Russland: Exodus der russischen Mittelschicht: „Ich dachte, jetzt werde ich sofort in die Armee eingezogen“
Tausende Russen demonstrierten am 24.02.2022 gegen den Einmarsch ihres Landes in die Ukraine und riefen in den sozialen Medien emotional zu Protesten auf.
Foto: dpa„Wovor rennst du weg? Willst du Russland nicht verteidigen, wenn die Nato hier einfällt?“, soll der Mann gerufen haben. Er verhört in einem Flughafen in St. Petersburg den 28-jährigen Programmierer Anton Kowaljow. „Er trug keine Uniform“, erzählt dieser dem Tagesspiegel am Telefon. Es ist Montag, eigentlich will Anton Kowaljow in ein Flugzeug steigen, um Russland zu verlassen.

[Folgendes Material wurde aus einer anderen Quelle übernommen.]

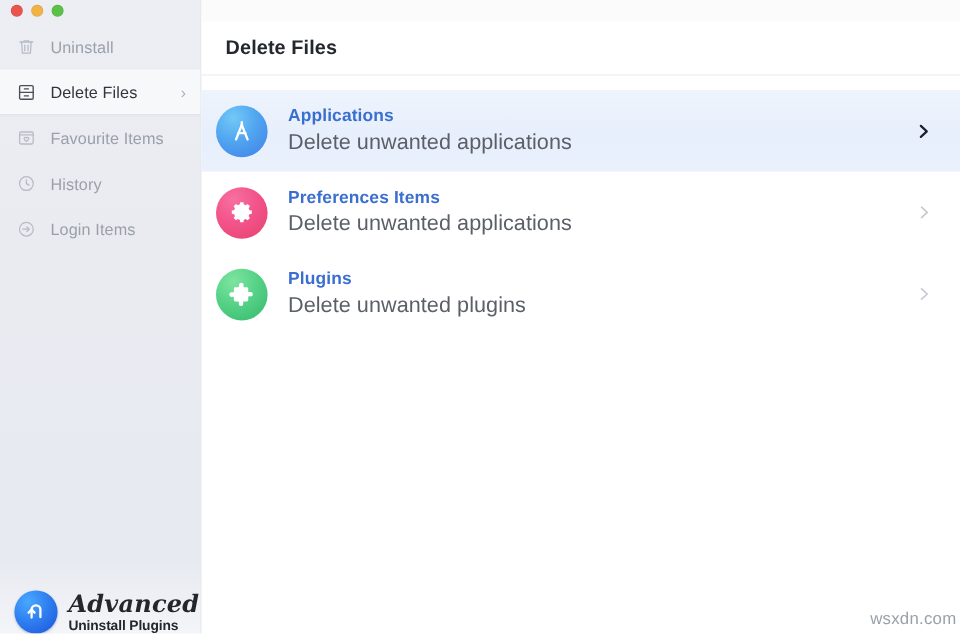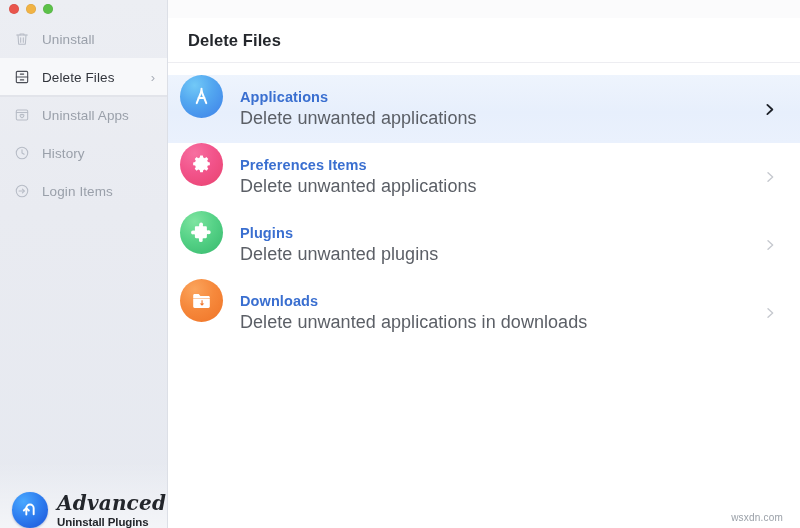"Applications" .row { align-items: none -> center }
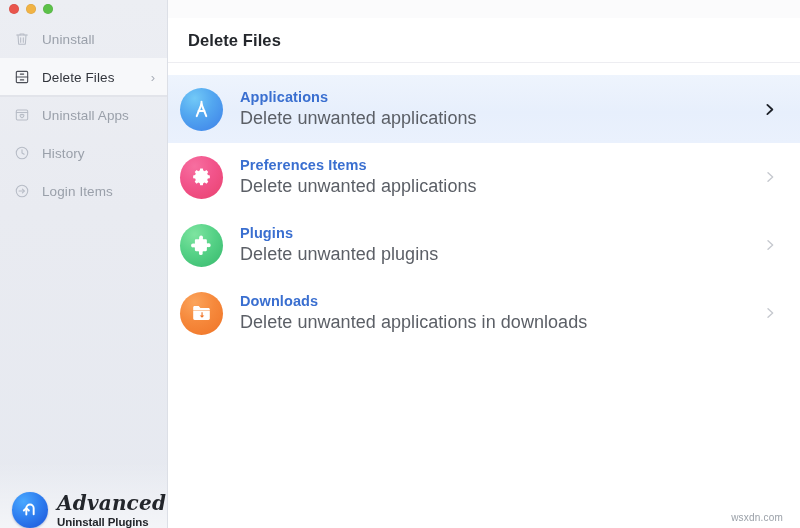"Uninstall Apps" span.nav-label { text: Uninstall Apps -> Favourite Items }
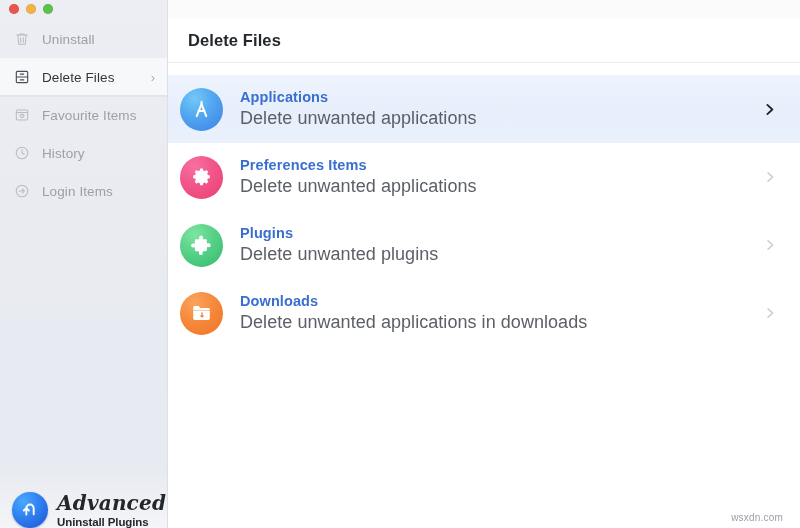"Downloads" div.row { html: <div> <span> <svg> <path></path> <path></path> <path></path> </svg> </span> <span> <span>Downloads</span> <span>Delete unwanted applications in downloads</span> </span> <span> <svg> <path></path> </svg> </span> </div> -> none }
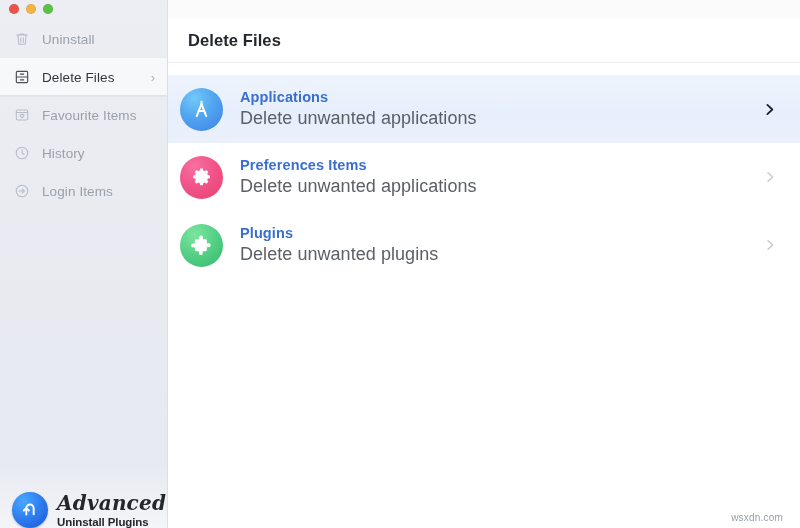"wsxdn.com" .watermark { font-size: 10px -> 14px; right: 14px -> 0 }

„Mit dem Krieg wurde mir schnell klar, dass es Zeit ist, zu fliehen.“ Gerüchte gingen in seinem Freundeskreis um, die russische Regierung könnte bald das Kriegsrecht verkünden, junge Männer in die Armee einziehen. Und, dass die Grenzen Russlands ins Ausland bald komplett geschlossen würden. Dass Russland zu einer Diktatur werde. „Ich wollte das alles nicht“, sagt Kowaljow. „Weder in der russischen Armee für einen sinnlosen Krieg kämpfen noch in einem Land leben, dass sich zum Gefängnis einmauert.“
Russen verlassen angesichts des Angriffskrieges in der Ukraine ihr Land. Die Ausreisenden sind nach Angaben aus Gesprächen, die der Tagesspiegel mit vier von ihnen geführt hat, vor allem junge, urbane, gut ausgebildete Mittelschichtler, die Englisch sprechen und Verbindungen ins Ausland pflegen. Es ist eine Gruppe von Menschen, die ihre Nachrichten nicht aus russischer Staatspropaganda zieht, sondern sich über unabhängige Online-Medien informiert. Und ohne große Verluste einen Wohnort gegen einen anderen austauschen kann.